**Exercise prompt**
Scan the entries below and say how many lines contain "spacing". Write only the number.

Screenshot and code edit data:
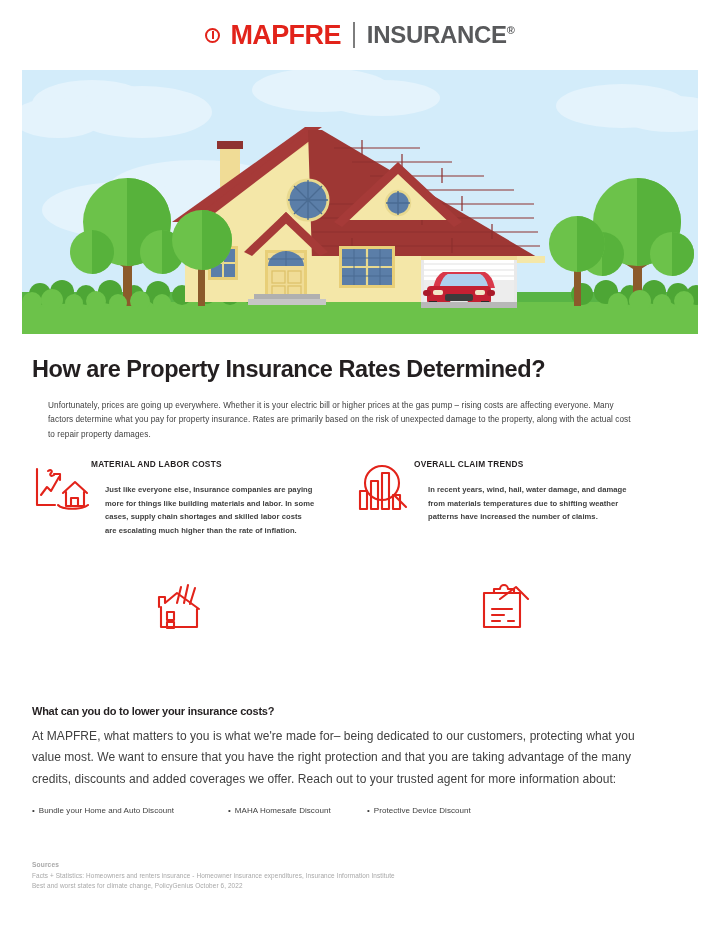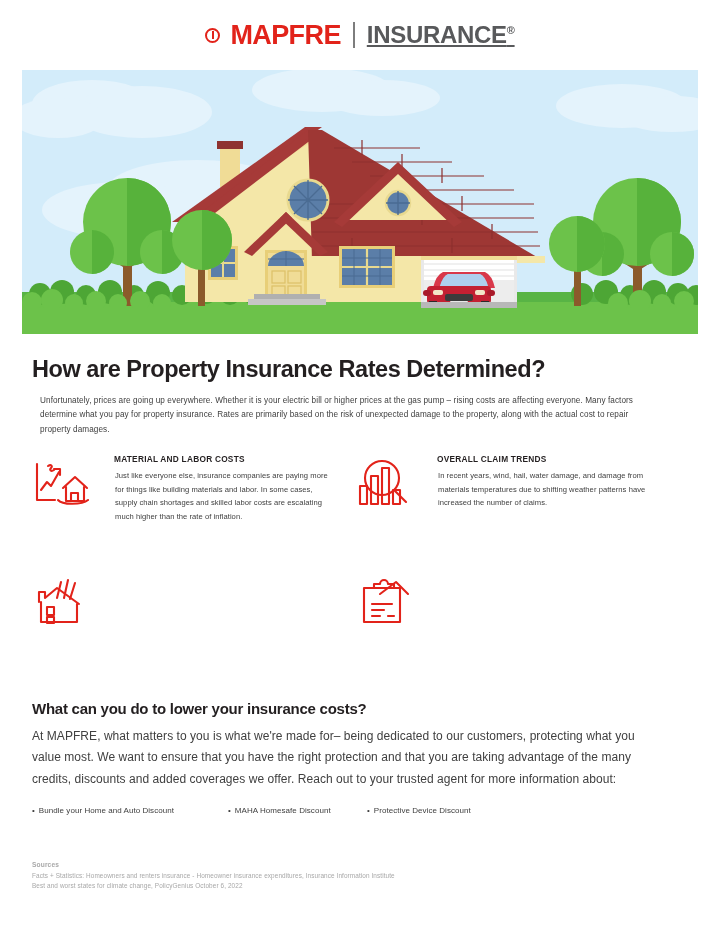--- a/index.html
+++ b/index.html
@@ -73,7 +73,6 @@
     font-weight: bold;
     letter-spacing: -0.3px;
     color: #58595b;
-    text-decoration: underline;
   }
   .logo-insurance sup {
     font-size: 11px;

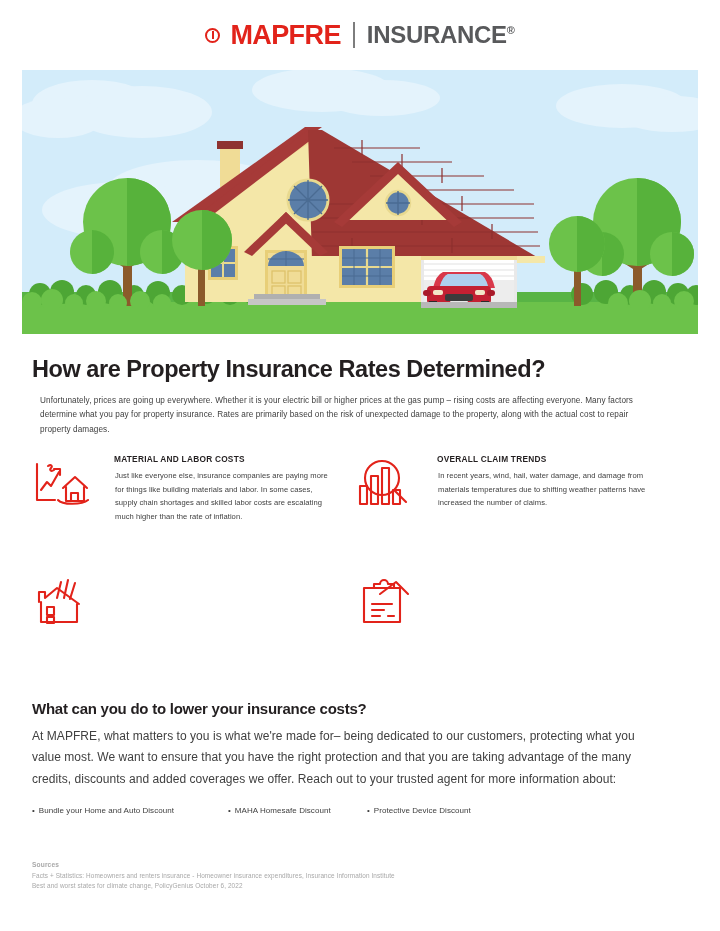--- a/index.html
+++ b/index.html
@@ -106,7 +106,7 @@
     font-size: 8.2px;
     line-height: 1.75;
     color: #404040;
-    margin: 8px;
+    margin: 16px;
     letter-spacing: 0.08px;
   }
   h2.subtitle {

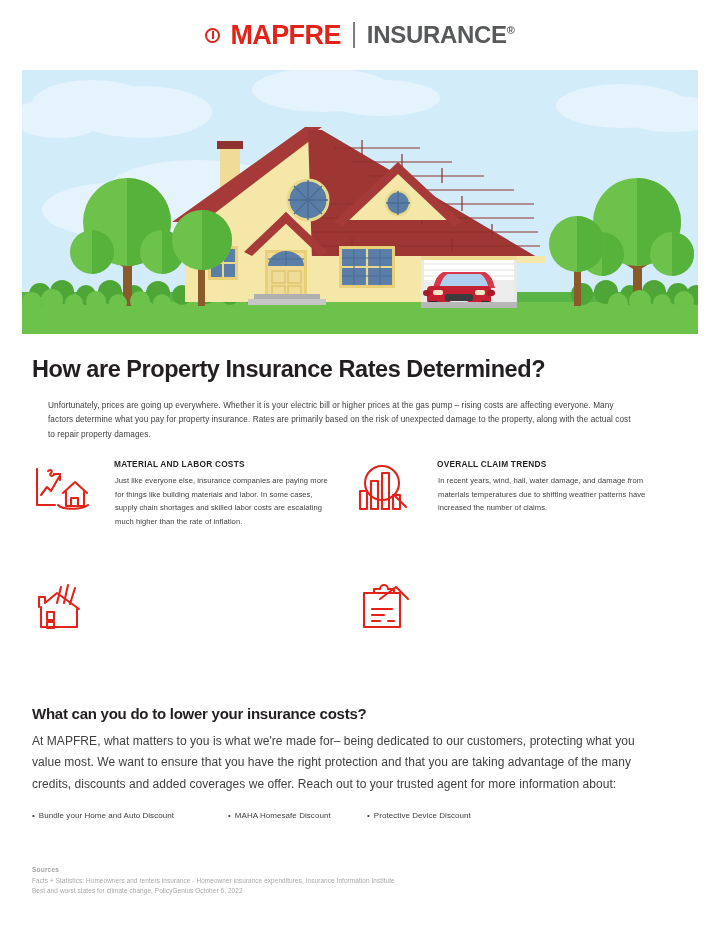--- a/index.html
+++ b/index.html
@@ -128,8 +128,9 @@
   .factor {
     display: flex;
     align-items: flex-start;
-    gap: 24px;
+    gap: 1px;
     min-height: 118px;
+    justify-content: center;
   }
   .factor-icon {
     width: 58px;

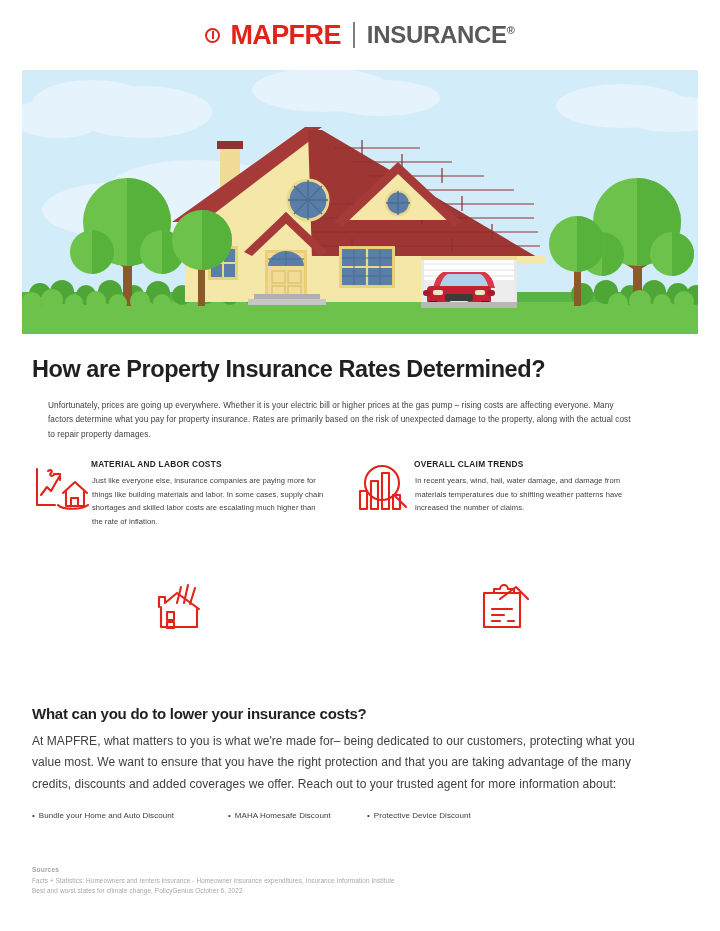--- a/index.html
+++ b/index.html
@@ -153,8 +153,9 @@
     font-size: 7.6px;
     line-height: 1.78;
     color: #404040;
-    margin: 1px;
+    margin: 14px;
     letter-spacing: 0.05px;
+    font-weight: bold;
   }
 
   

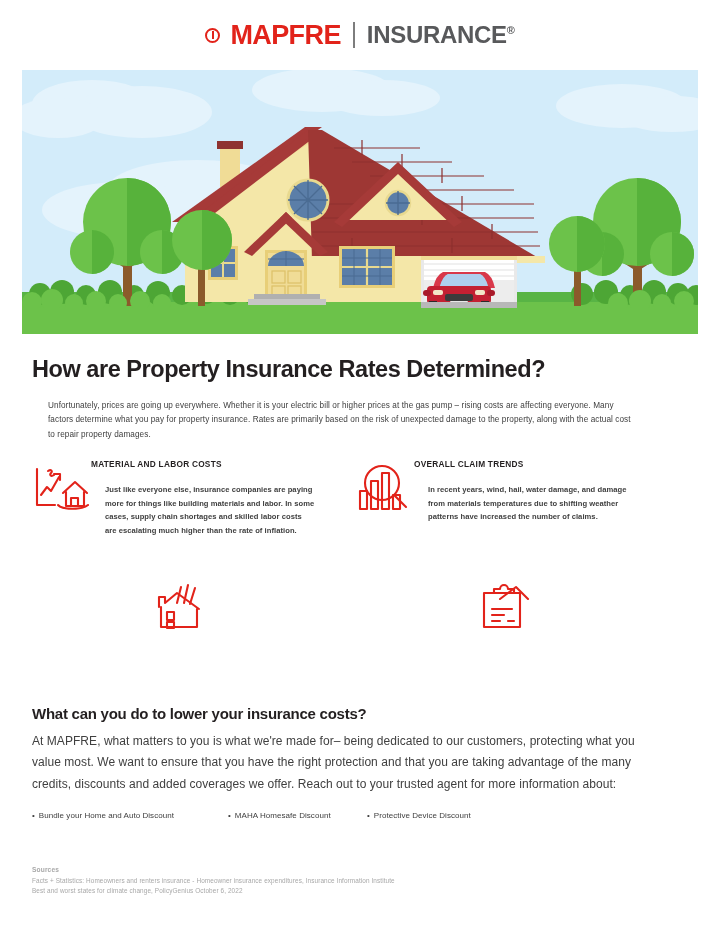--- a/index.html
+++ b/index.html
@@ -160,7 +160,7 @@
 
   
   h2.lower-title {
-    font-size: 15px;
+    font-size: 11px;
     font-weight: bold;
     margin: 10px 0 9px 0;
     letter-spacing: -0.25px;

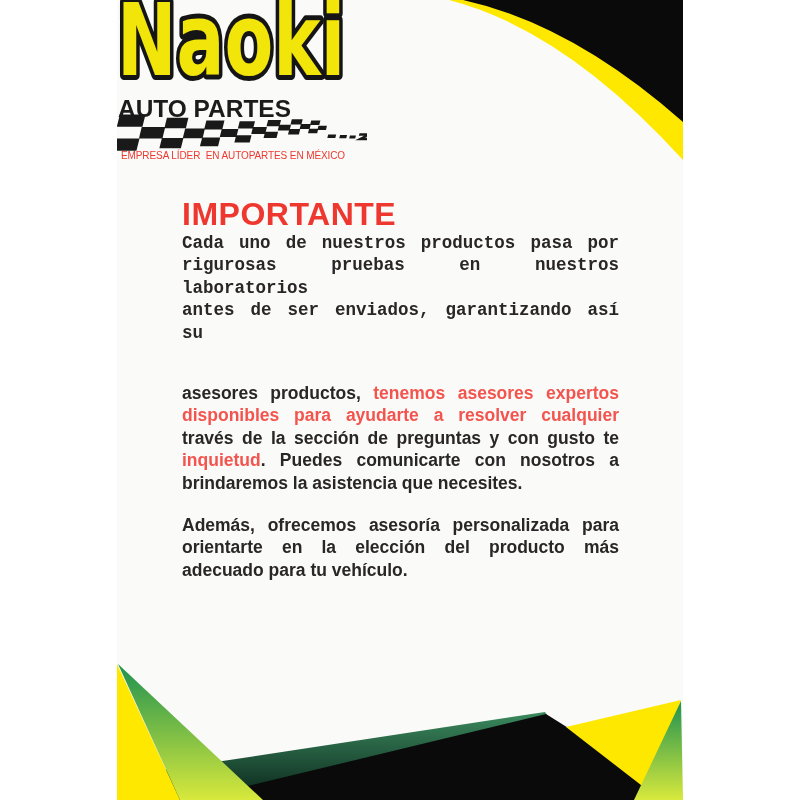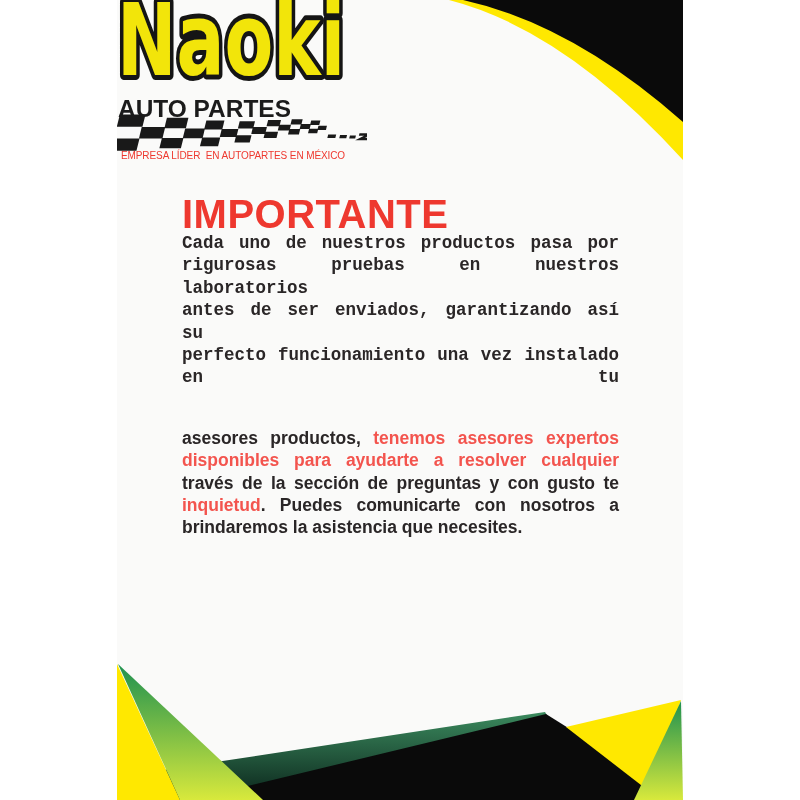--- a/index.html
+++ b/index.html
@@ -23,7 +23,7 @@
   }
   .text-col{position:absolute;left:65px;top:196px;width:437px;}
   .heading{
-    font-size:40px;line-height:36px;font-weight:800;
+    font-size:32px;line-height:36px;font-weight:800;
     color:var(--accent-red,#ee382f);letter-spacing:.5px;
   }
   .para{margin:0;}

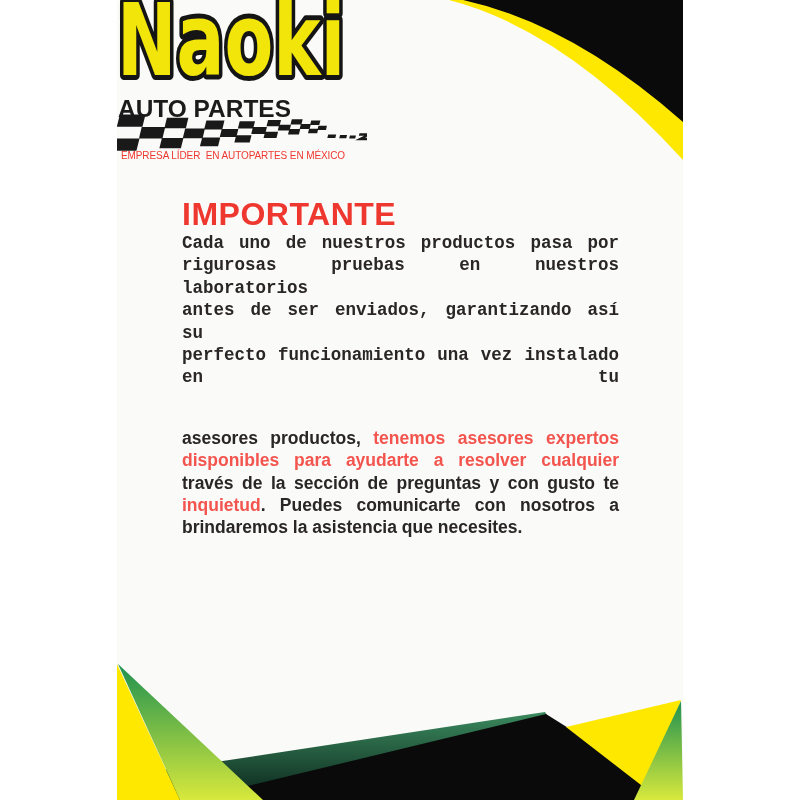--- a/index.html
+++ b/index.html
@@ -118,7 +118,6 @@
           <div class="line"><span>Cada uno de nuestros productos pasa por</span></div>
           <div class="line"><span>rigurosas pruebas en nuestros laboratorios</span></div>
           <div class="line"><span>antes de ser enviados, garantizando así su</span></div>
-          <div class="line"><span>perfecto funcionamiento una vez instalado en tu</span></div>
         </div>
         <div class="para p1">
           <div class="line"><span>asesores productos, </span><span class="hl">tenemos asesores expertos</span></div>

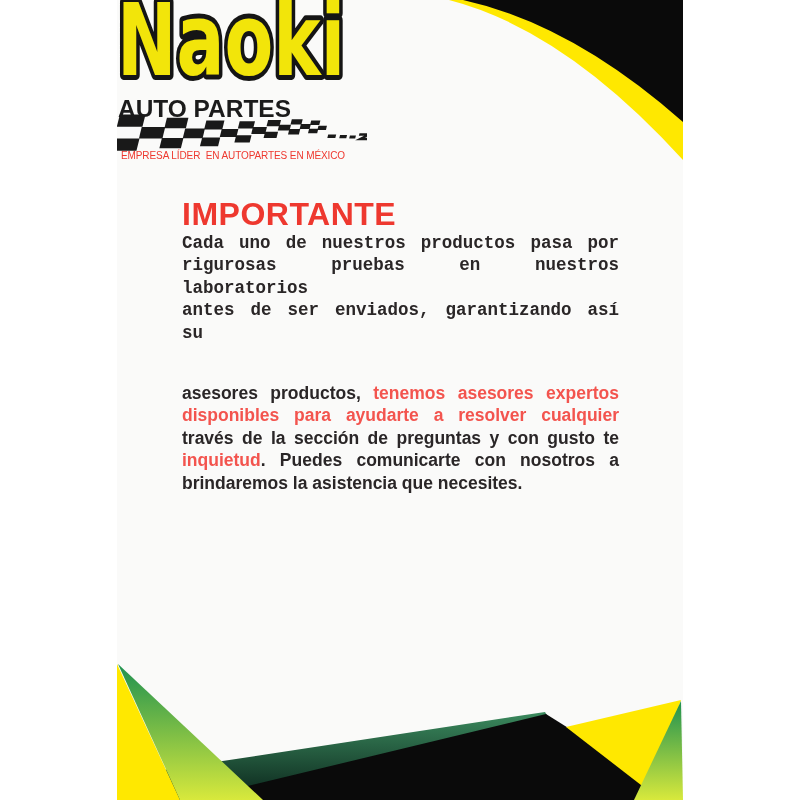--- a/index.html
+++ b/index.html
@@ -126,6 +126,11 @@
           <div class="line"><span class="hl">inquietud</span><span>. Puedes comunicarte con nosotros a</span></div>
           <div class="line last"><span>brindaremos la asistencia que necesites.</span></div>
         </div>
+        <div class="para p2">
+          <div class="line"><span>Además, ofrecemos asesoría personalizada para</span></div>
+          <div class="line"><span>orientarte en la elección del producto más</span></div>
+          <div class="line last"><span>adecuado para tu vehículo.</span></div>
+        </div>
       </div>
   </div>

**Answer to this exercise**
5